The world is multisystemic. Everything changes but never at uniform speed. Pace layering is an excellent way to model rates of change within a system.
Shearing layers is a concept coined by architect Frank Duffy, which was later elaborated by Stewart Brand in hisbook, How Buildings Learn: What Happens After They’re Built (Brand, 1994), and refers to buildings as composed of several layers of change. The concept has been adopted by a number of technology vendors to also describe the different layers of systems within an organization.
— Wikipedia
The outer layers move much faster, and are volatile, like fashion and commerce. These fast moving layers innovate and can absorb shock. As a designer, who has worked in e-commerce, I’m well familiar with these fast changes.
The lower layers move slower, and are more stable. Designers are relatively alien to this layer. As Bruce Sterling said, no designer ever designs her way into the US Senate.

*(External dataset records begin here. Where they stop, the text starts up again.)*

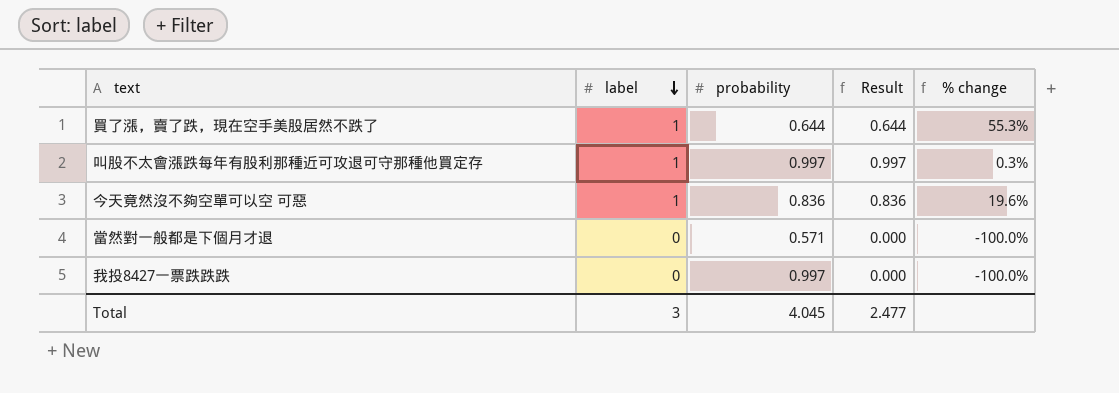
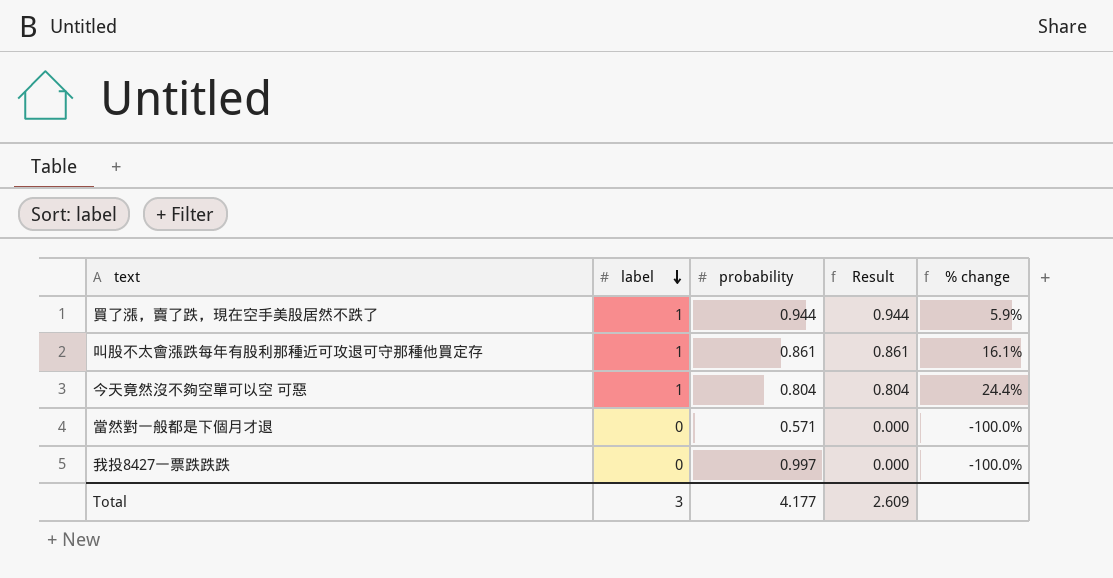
買了漲，賣了跌，現在空手美股居然不跌了 | probability: 0.644 -> 0.944
買了漲，賣了跌，現在空手美股居然不跌了 | Result: 0.644 -> 0.944
買了漲，賣了跌，現在空手美股居然不跌了 | % change: 55.3% -> 5.9%
叫股不太會漲跌每年有股利那種近可攻退可守那種他買定存 | probability: 0.997 -> 0.861
叫股不太會漲跌每年有股利那種近可攻退可守那種他買定存 | Result: 0.997 -> 0.861
叫股不太會漲跌每年有股利那種近可攻退可守那種他買定存 | % change: 0.3% -> 16.1%
今天竟然沒不夠空單可以空 可惡 | probability: 0.836 -> 0.804
今天竟然沒不夠空單可以空 可惡 | Result: 0.836 -> 0.804
今天竟然沒不夠空單可以空 可惡 | % change: 19.6% -> 24.4%
Total | probability: 4.045 -> 4.177
Total | Result: 2.477 -> 2.609

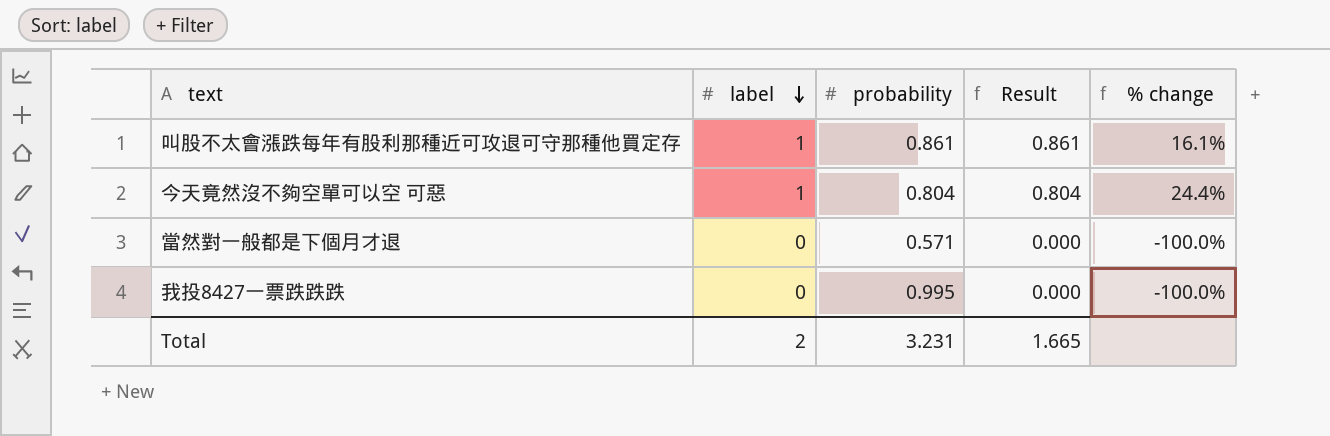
row 買了漲，賣了跌，現在空手美股居然不跌了: 1 | 0.944 | 0.944 | 5.9% -> none
我投8427一票跌跌跌 | probability: 0.997 -> 0.995
Total | label: 3 -> 2
Total | probability: 4.177 -> 3.231
Total | Result: 2.609 -> 1.665

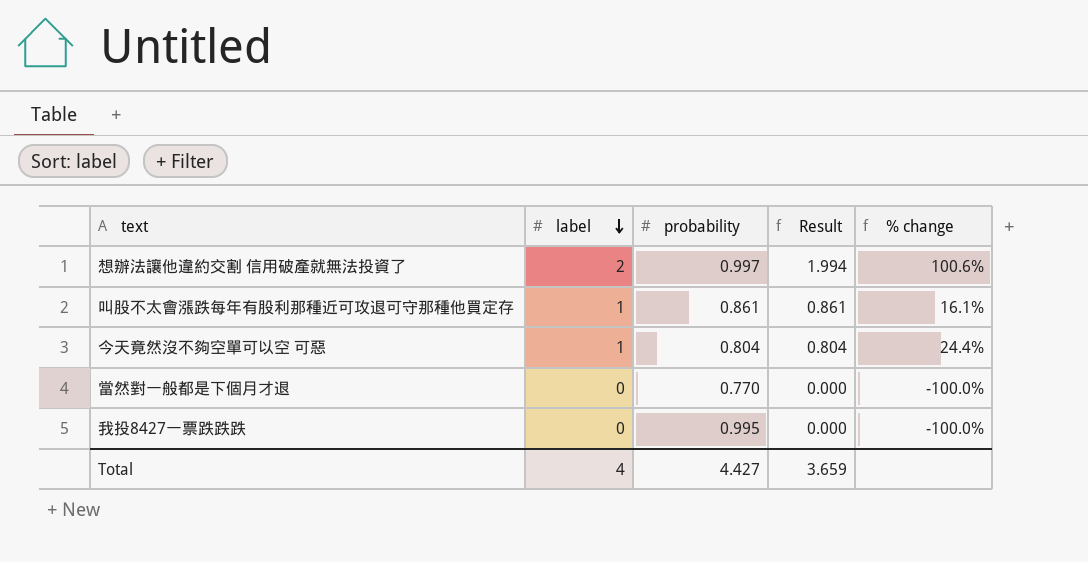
row 想辦法讓他違約交割 信用破產就無法投資了: none -> 2 | 0.997 | 1.994 | 100.6%
當然對一般都是下個月才退 | probability: 0.571 -> 0.770
Total | label: 2 -> 4
Total | probability: 3.231 -> 4.427
Total | Result: 1.665 -> 3.659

All layers are capable of sudden change, revolution, epiphanies, catastrophes. But they’ll be few and far in between as the depth increases. Yet the deeper the layer that experiences a sudden change, the more extreme the impact will be on the outer layers.
As we can see and feel right now, when nature changes, all the other layers are tossed in the air like confetti.
Designers are optimistic by nature. We want to change “existing situations into preferred ones” Herb Simon. We’ll be busy for the foreseeable future, that’s for sure.